Por eso, cuando el director contestó afirmativamente a nuestra desusada petición, toda la familia –incluidos don Mariano, gobernador civil, y mi madre- saltó de alegría; pues, sin que sirviera de precedente, un sí resolvía todos nuestros problemas y los de la honesta institución que había decidido acoger a la cosa en base a “que tenemos un agujero libre en el jardín”.

Un miércoles inolvidable, radiante y despejado, entregamos la cosa –que fumaba Celtas cortos como don Vitaliano- al señor Corcuera, Director de la Residencia para Ancianos “Virgen de los Desamparados”.

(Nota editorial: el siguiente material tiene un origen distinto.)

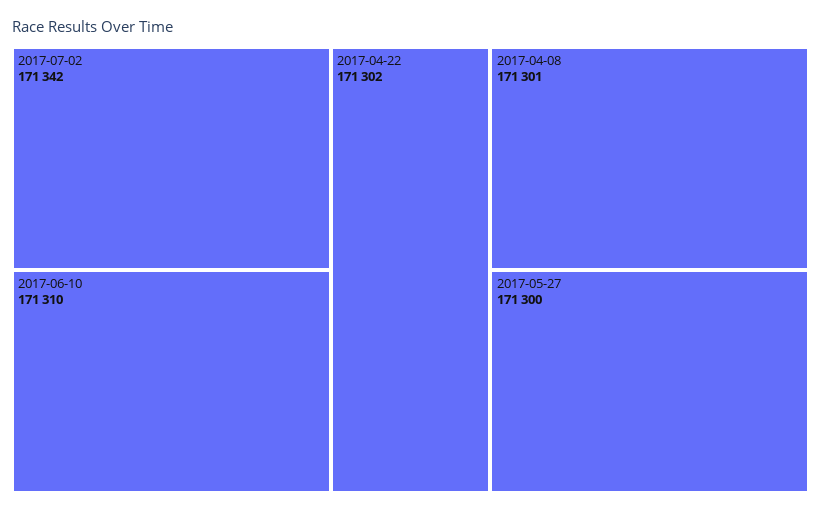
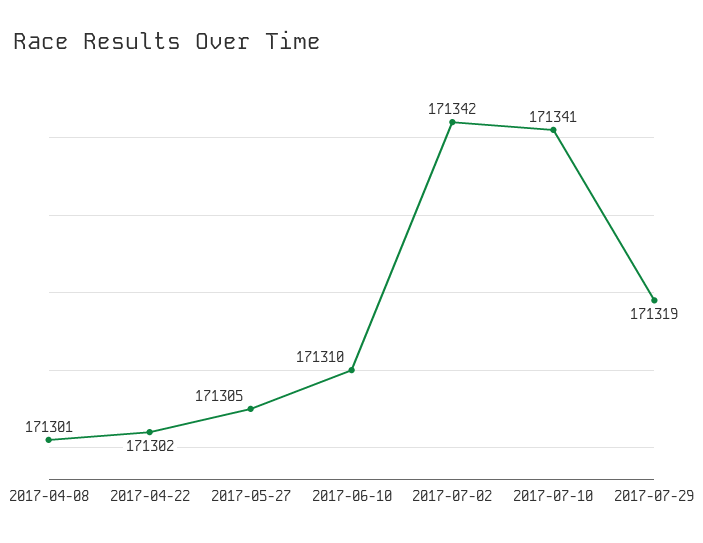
2017-05-27: 171300 -> 171305
2017-07-10: none -> 171341
2017-07-29: none -> 171319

¡Qué felices somos desde entonces!






V




Según las últimas noticias publicadas en los periódicos, tan respetable institución se ha visto obligada a cerrar sus puertas, debido a la fulgurante desertización de su jardín y el progresivo deterioro sanitario de sus residentes.

Aunque ningún experto ha podido relacionarnos con dicha catástrofe; las sospechas policiales, sin embargo, apuntan hacia los proveedores de cierta planta de aspecto repugnante, encontrada en el jardín del asilo. Por fortuna, dejamos una dirección y un número de teléfono falsos.

¡Qué sería de nosotros sin las ideas de nuestro hijo pequeño!